Il Gran Premio della Malesia ha regalato le ultime grande emozioni di un Motomondiale che volge al termine fra due settimane a Valencia. Sepang ha confermato che Ducati è sulla buona strada, la MotoGP si arricchisce di nuovi protagonisti e che Valentino Rossi sarà tra i favoriti per la vittoria nella prossima stagione. Paolo Beltramo fa un’analisi della gara con il suo solito e inconfondibile cinismo umoristico.

Il ritorno del Dovi

E’ stato il week-end perfetto di Andrea Dovizioso: pole, giro veloce e trionfo in un Gran Premio in cui nessuno avrebbe mai scommesso sulla Ducati. Ma dopo l’iniziale sfida tra Rossi e Iannone è sopraggiunto con passo felpato il Dovi, saggio nell’amministrare la gomma anteriore, uno dei punti di forza della Desmosedici, con l’altro Andrea ko per un errore nel finale. Poteva essere un podio tutto tricolore, ma a Borgo Panigale c’è aria di festa e sotto sotto anche Jorge Lorenzo deve essere contento in vista del prossimo campionato. Un “desmosollievo… che devono aver provato in tanti dopo la vittoria di Dovizioso: di sicuro chi lo ha tenuto in Ducati, di sicuro Jorge Lorenzo che ci andrà a correre l’anno prossimo”, ha descritto Paolo Beltramo sul sito Redbull.it.

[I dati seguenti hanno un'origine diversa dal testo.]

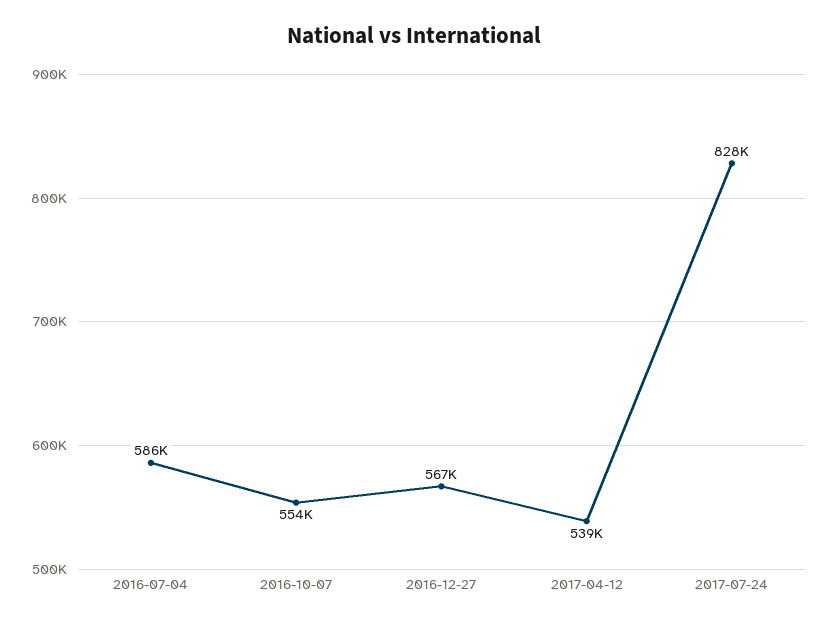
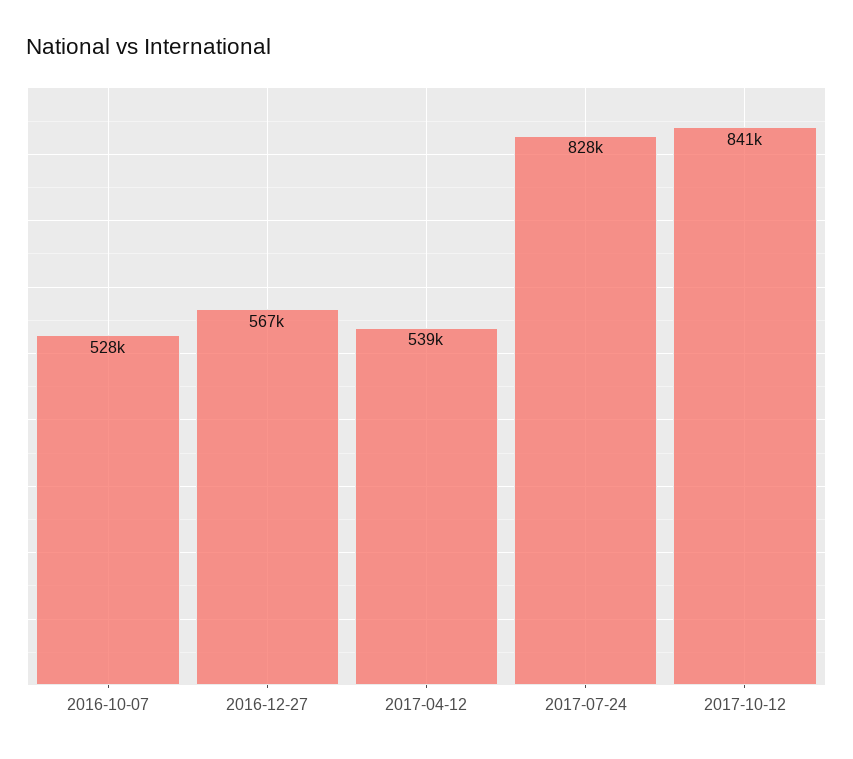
2016-07-04: 586000 -> none
2016-10-07: 554000 -> 528000
2017-10-12: none -> 841000

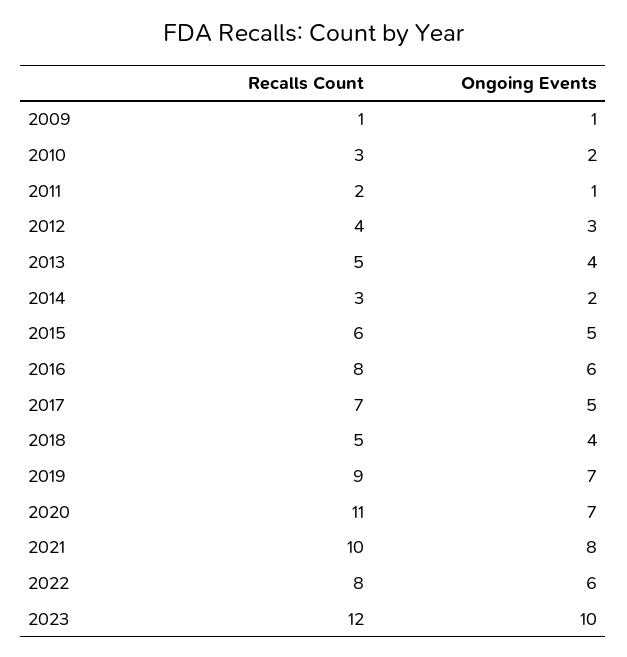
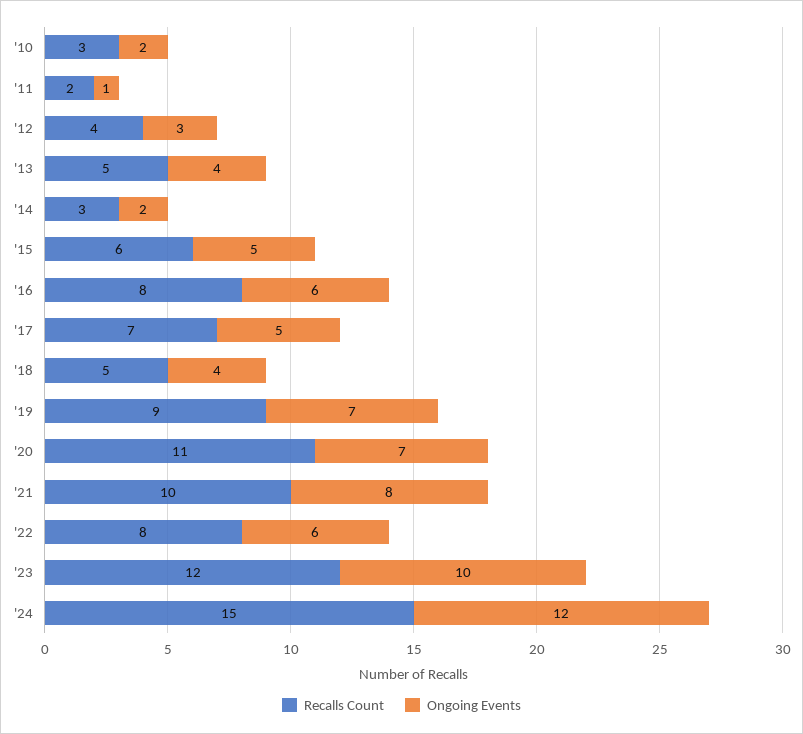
Recalls Count, 2009: 1 -> none
Ongoing Events, 2009: 1 -> none
Recalls Count, '24: none -> 15
Ongoing Events, '24: none -> 12

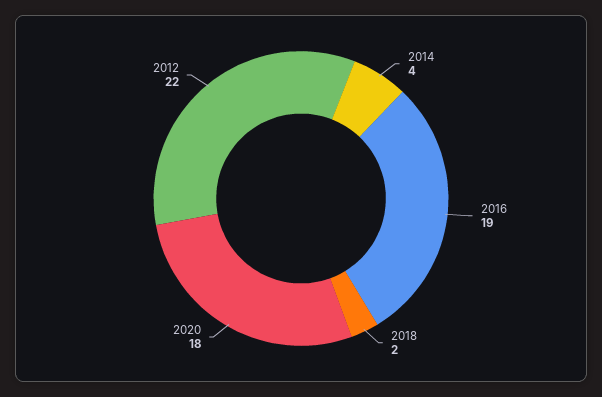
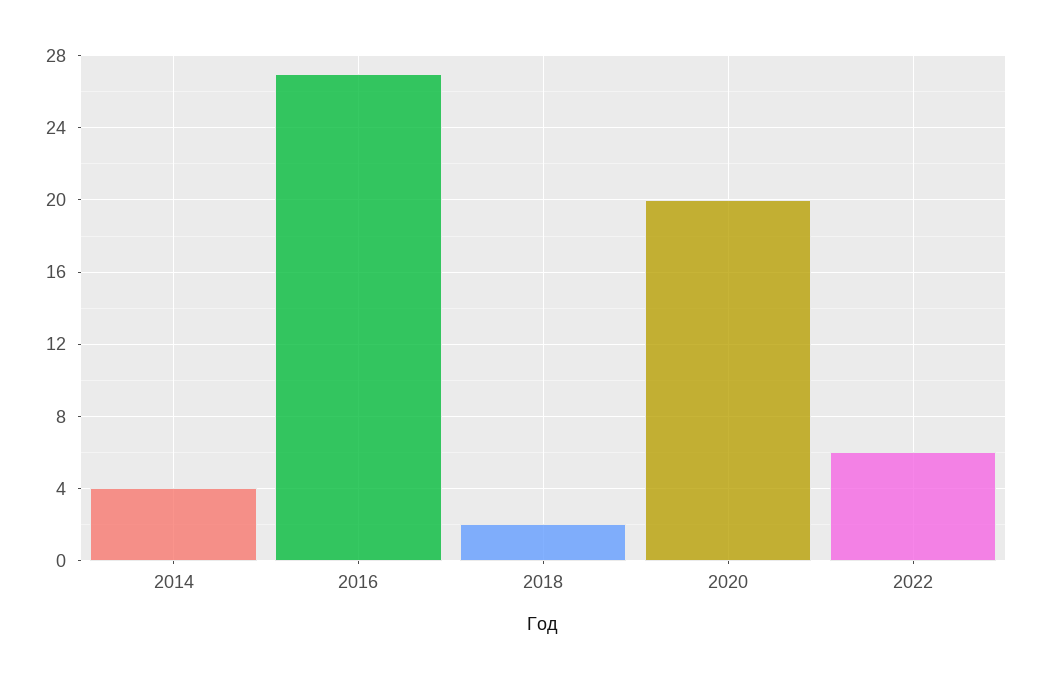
2016: 19 -> 27
2020: 18 -> 20
2012: 22 -> none
2022: none -> 6

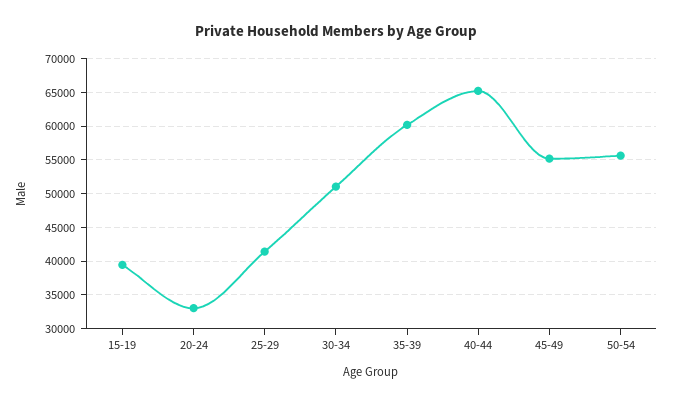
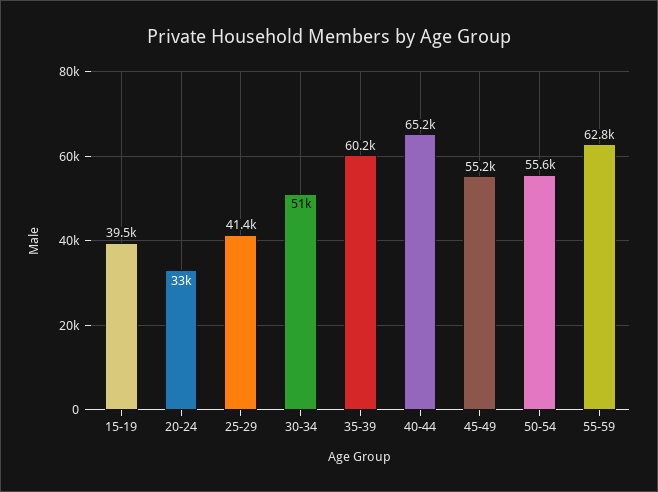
55-59: none -> 62800

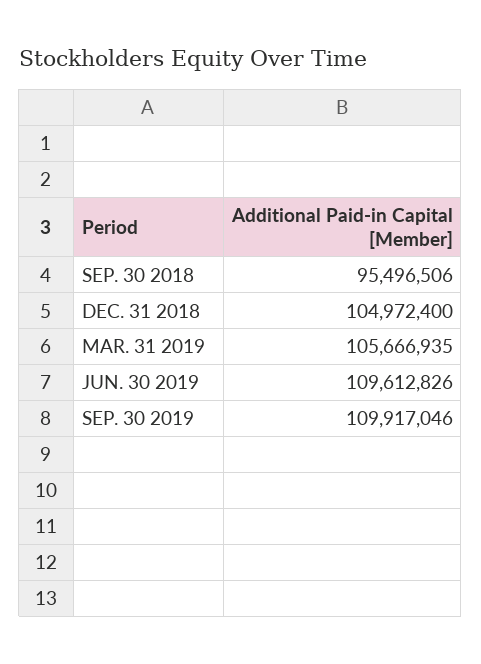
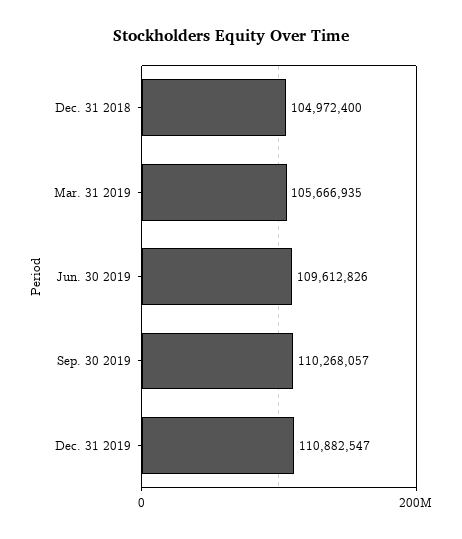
SEP. 30 2018: 95496506 -> none
SEP. 30 2019: 109917046 -> 110268057
Dec. 31 2019: none -> 110882547

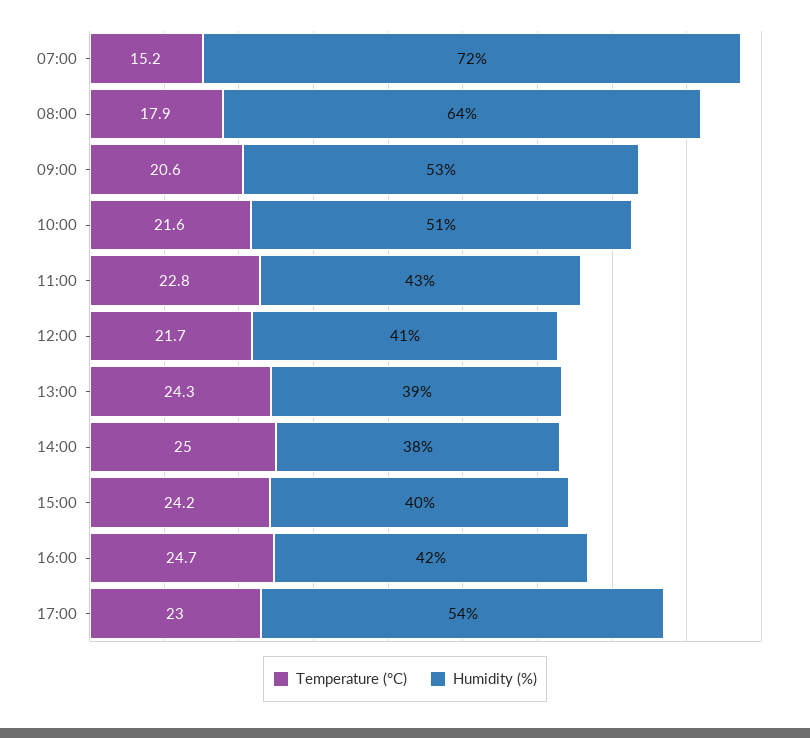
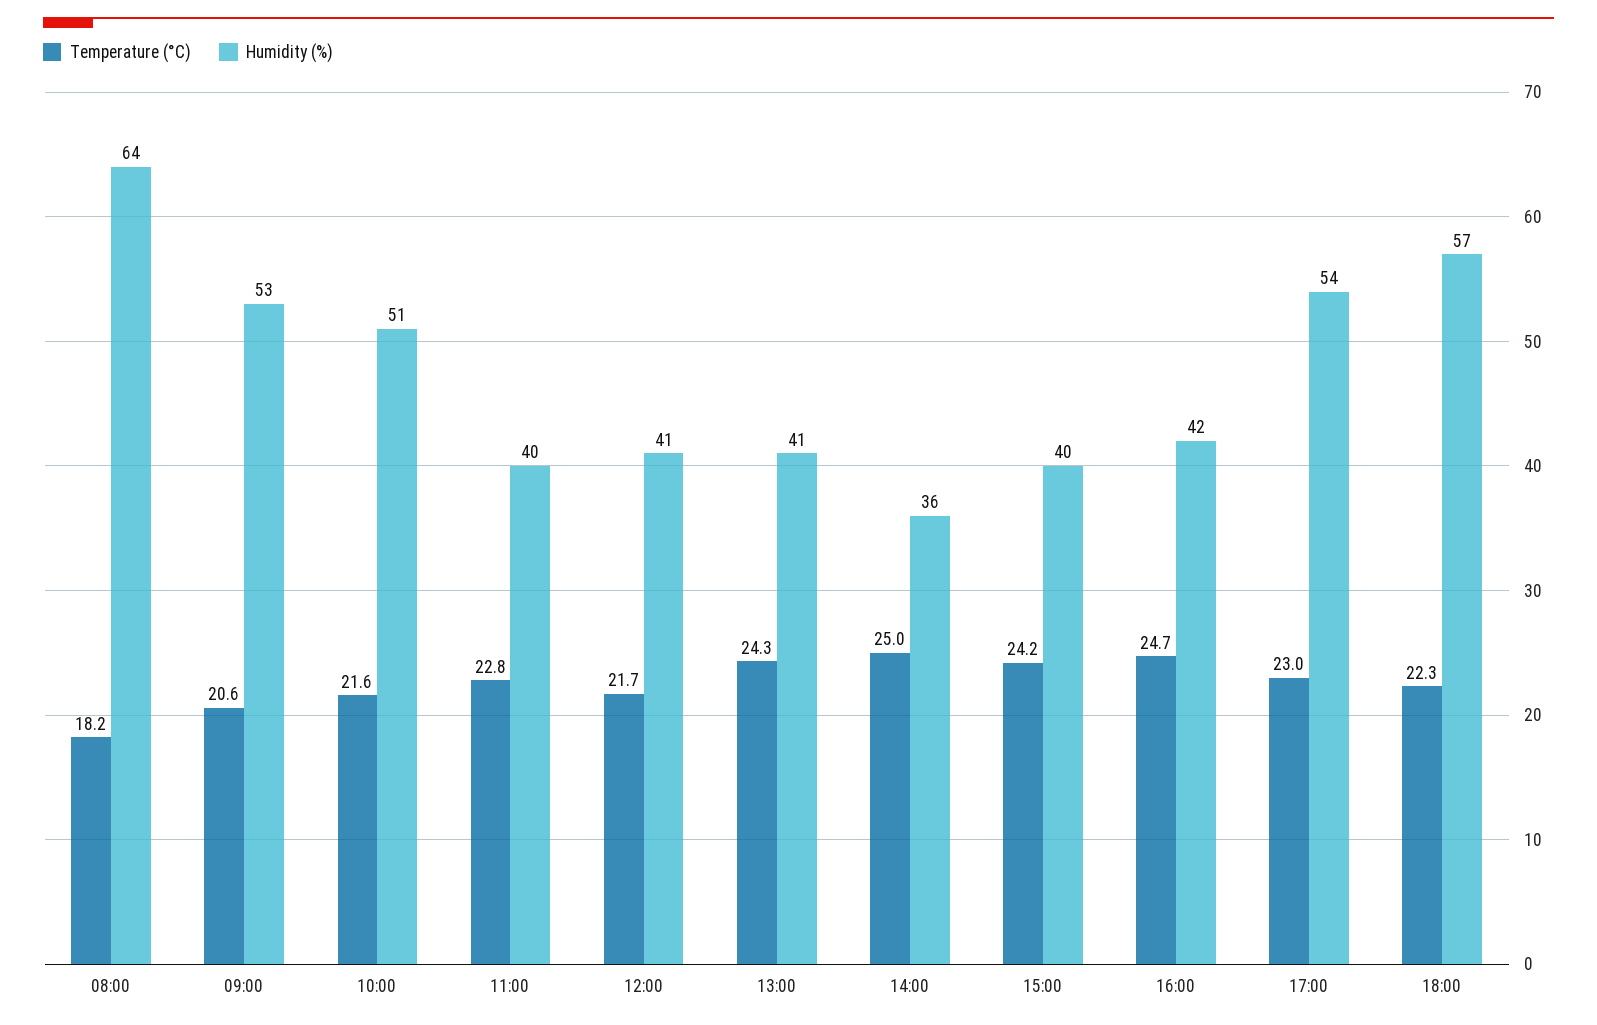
Temperature (°C), 07:00: 15.2 -> none
Humidity (%), 07:00: 72 -> none
Temperature (°C), 08:00: 17.9 -> 18.2
Humidity (%), 11:00: 43 -> 40
Humidity (%), 13:00: 39 -> 41
Humidity (%), 14:00: 38 -> 36
Temperature (°C), 18:00: none -> 22.3
Humidity (%), 18:00: none -> 57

Dottore… un’altra occasione persa!

Secondo posto per il Dottore che deve fare i conti con gli “emergenti, perchè la corsa al podio quest’anno ha visto ben altri sei protagonisti oltre al triumvirato Rossi-Marquez-Lorenzo: Pedrosa, Miller, Crutchlow, Iannone, Vinales e infine Dovizioso. Un’altra occasione mancata per Valentino Rossi… “A Brno spunta Crutchlow e vince la prima gara davanti al Doc. A Misano si riaccende Pedrosa. In Australia la replica inattesa e di forza di Cal Crutchlow. In Malesia la volta del Dovi. È possibile che quando c’è lui a poter vincere, quest’anno ci sia anche (spesso) un inatteso mattatore? Possibilissimo, anzi è successo. E Vale un po’ scocciato lo è”.

Iannone risponde alle critiche

Grande merito anche ad Andrea Iannone che dopo quattro gare di stop torna subito alla ribalta, alla faccia di coloro che lo criticano per la sua love story con Belen Rodriguez: “Era veloce e ha provato a vincere, ha sfidato Rossi in modo super aggressivo, poi ha provato a tenere il passo della coppia Rossi-Dovizioso fino a quando s’è steso. Veloce, aggressivo, poco ragionatore, istintivo – ha aggiunto -: AI29 non è cambiato di una virgola e se né la frattura, né Belen ci sono riusciti, vuol dire che ci tocca tenercelo esattamente così. Cavallo selvaggio”.